I am trying to generate key for computing the CMAC with OpenSSL.
However, these seem to fail with the error message copied below. Can someone point out where the problem is?
Has anybody done CMAC with EVP_DigestSign*
calls?
Here is part of the code which has been constructed from the example at https://wiki.openssl.org/index.php/EVP_Key_and_Parameter_Generation :
BIO *out = NULL;
out = BIO_new(BIO_s_file());
if (out == NULL)
return -1;
BIO_set_fp(out, stdout, BIO_NOCLOSE);
EVP_MD_CTX* rctx = NULL;
EVP_PKEY *pkey = NULL;
EVP_PKEY_CTX *kctx = NULL;
rctx = EVP_MD_CTX_create();
if(rctx == NULL) {
printf("EVP_MD_CTX_create failed\n");
}
if(!EVP_PKEY_keygen_init(kctx)){
printf("EVP_PKEY_keygen_init failed\n");
}
if (EVP_PKEY_CTX_ctrl(kctx, -1, EVP_PKEY_OP_KEYGEN,EVP_PKEY_CTRL_CIPHER,0, (void *)EVP_aes_256_ecb()) <= 0)

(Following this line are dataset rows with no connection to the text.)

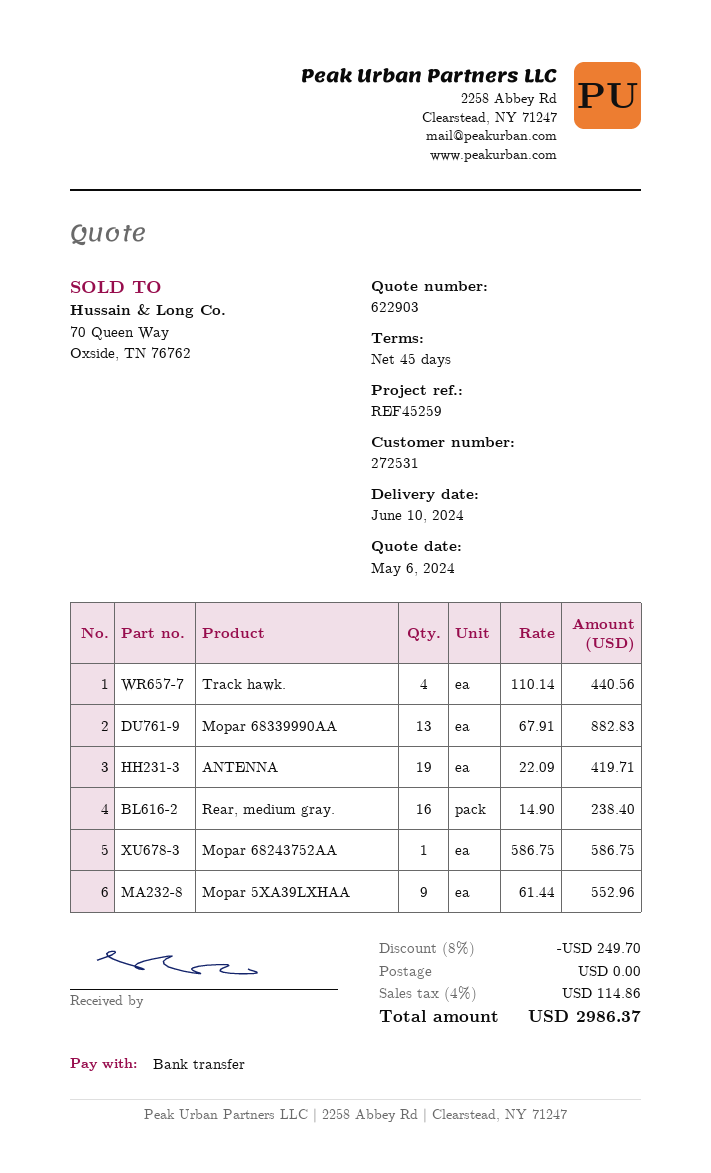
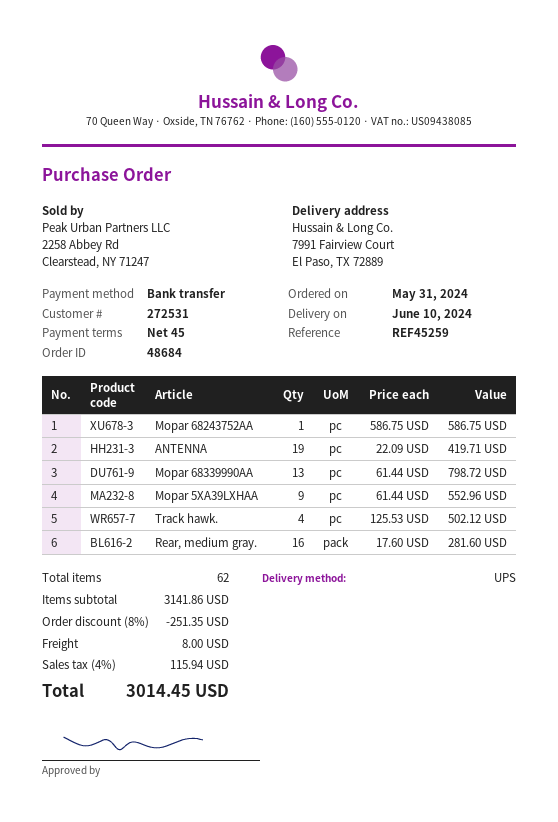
Track hawk.: 4 x 110.14 = 440.56 -> 4 x 125.53 = 502.12
Mopar 68339990AA: 13 x 67.91 = 882.83 -> 13 x 61.44 = 798.72
Rear, medium gray.: 16 x 14.90 = 238.40 -> 16 x 17.60 = 281.60
discount: 8% = 249.70 -> 8% = 251.35
shipping: 0.00 -> 8.00
tax: 4% = 114.86 -> 4% = 115.94
total: 2986.37 -> 3014.45

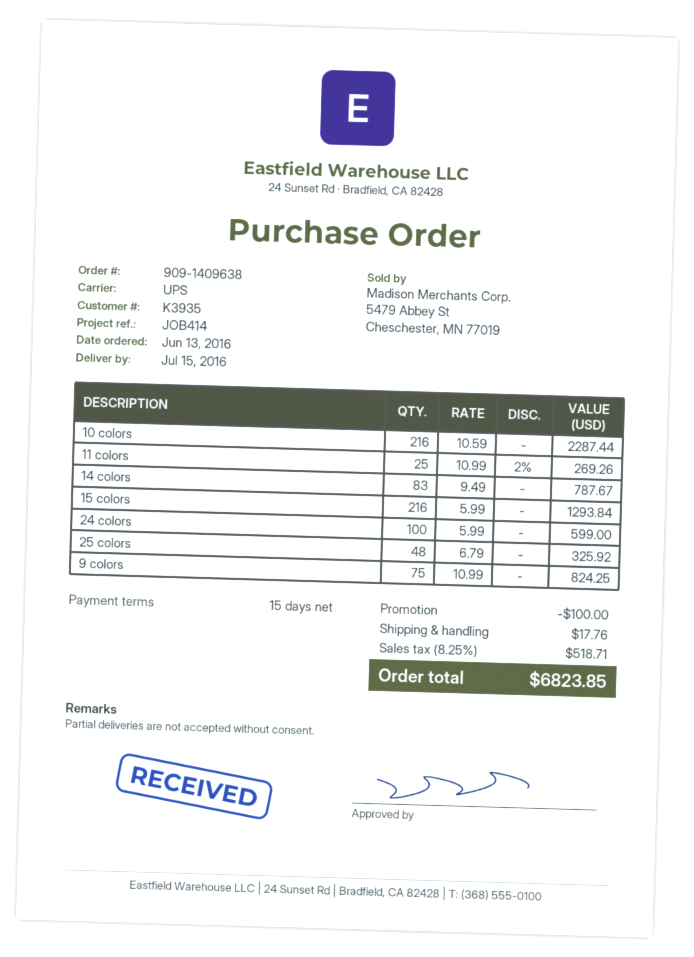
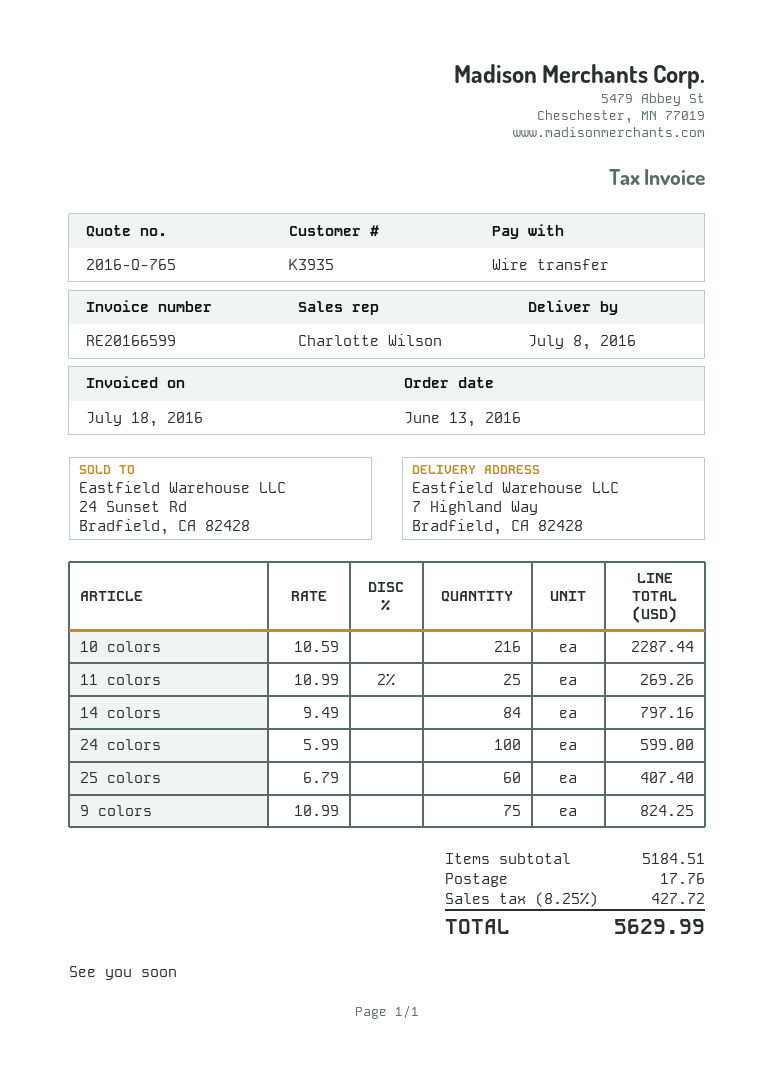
delivery date: 2016-07-15 -> 2016-07-08
14 colors: 83 x 9.49 = 787.67 -> 84 x 9.49 = 797.16
15 colors: 216 x 5.99 = 1293.84 -> none
25 colors: 48 x 6.79 = 325.92 -> 60 x 6.79 = 407.40
discount: 100.00 -> none
tax: 8.25% = 518.71 -> 8.25% = 427.72
total: 6823.85 -> 5629.99

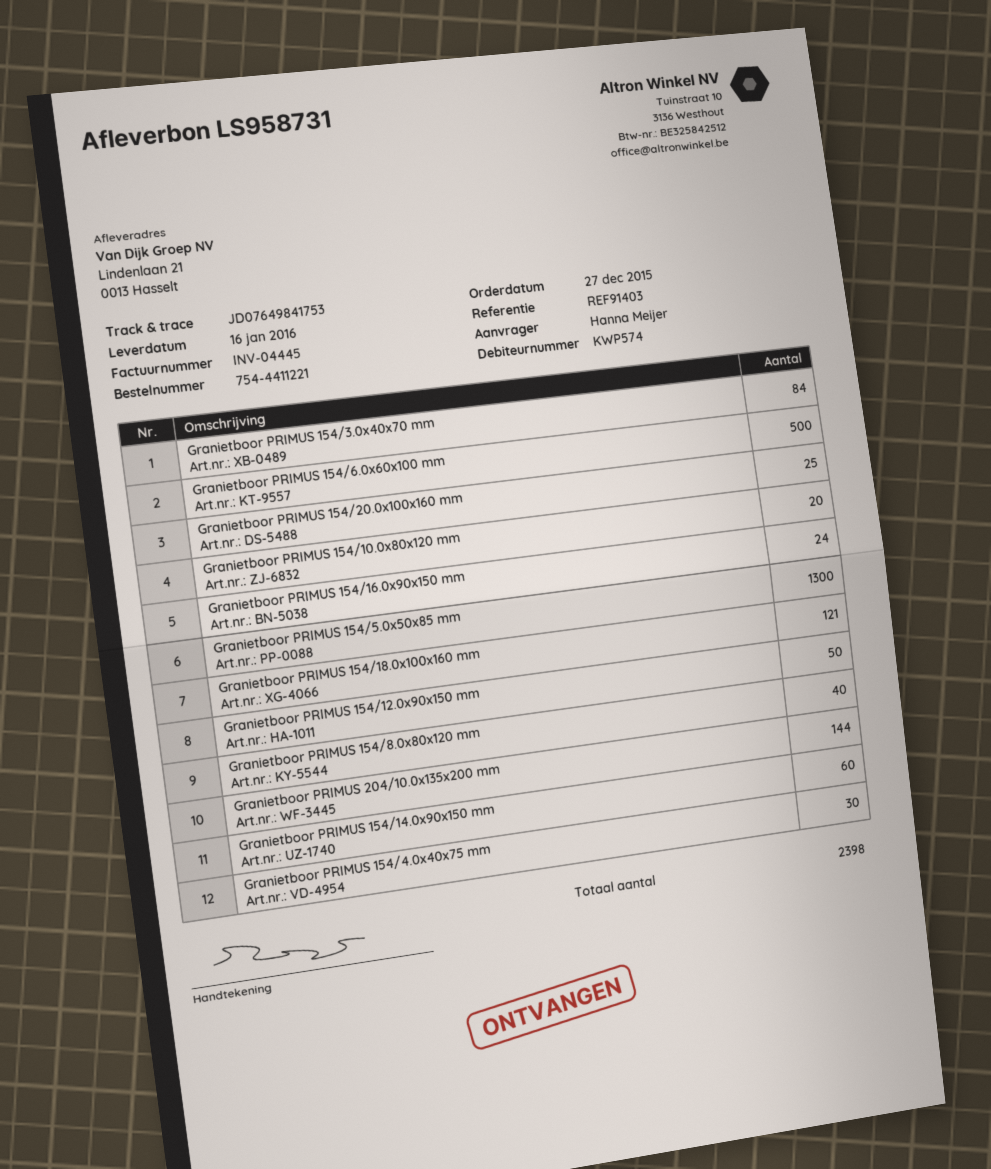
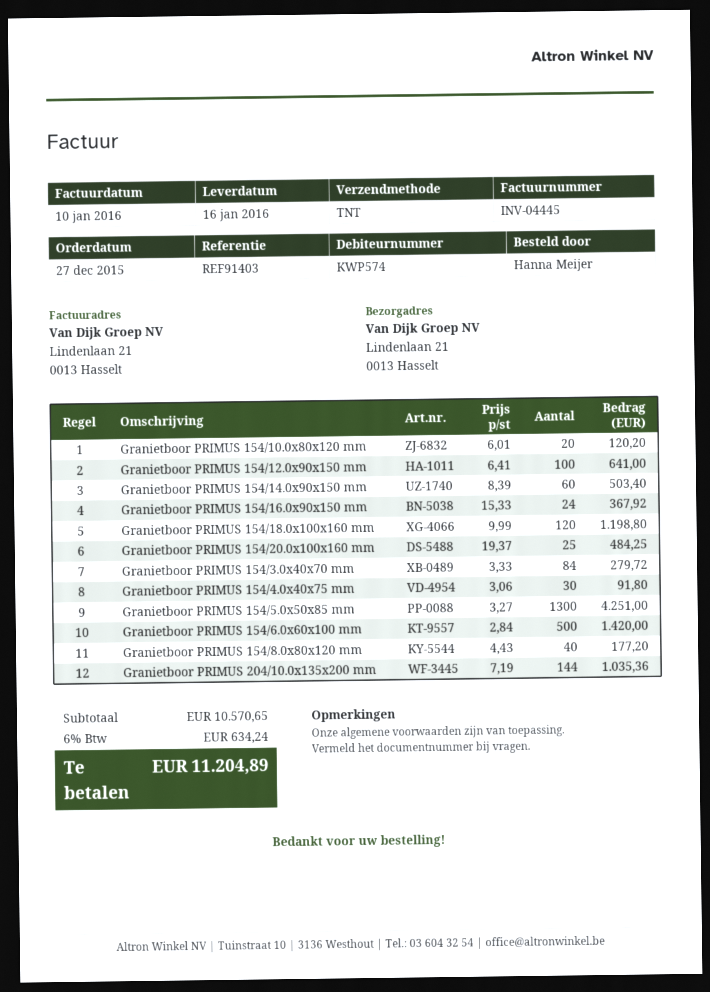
Granietboor PRIMUS 154/18.0x100x160 mm: 121 -> 120
Granietboor PRIMUS 154/12.0x90x150 mm: 50 -> 100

printf("EVP_PKEY_CTX_ctrl 1 failed\n");
if (EVP_PKEY_CTX_ctrl(kctx, -1, EVP_PKEY_OP_KEYGEN,EVP_PKEY_CTRL_SET_MAC_KEY,/*key length*/32, "01234567890123456789012345678901") <= 0)
printf("Set the key data failed 1\n");
Here the error:
EVP_PKEY_CTX_ctrl failed
3073898120:error:06093096:lib(6):func(147):reason(150):pmeth_gn.c:122:
3073898120:error:06089093:lib(6):func(137):reason(147):pmeth_lib.c:390:
And at line 390 in pmeth_lib.c:
EVPerr(EVP_F_EVP_PKEY_CTX_CTRL, EVP_R_COMMAND_NOT_SUPPORTED);
I am using OpenSSL 1.0.1e.
See also How to calculate AES CMAC using OpenSSL's CMAC_xxx functions?
It's currently impossible because it's not supported.
Only thing that you can try is to use the latest OpenSSL and try the same thing, but I doubt it would work. Try without EVP.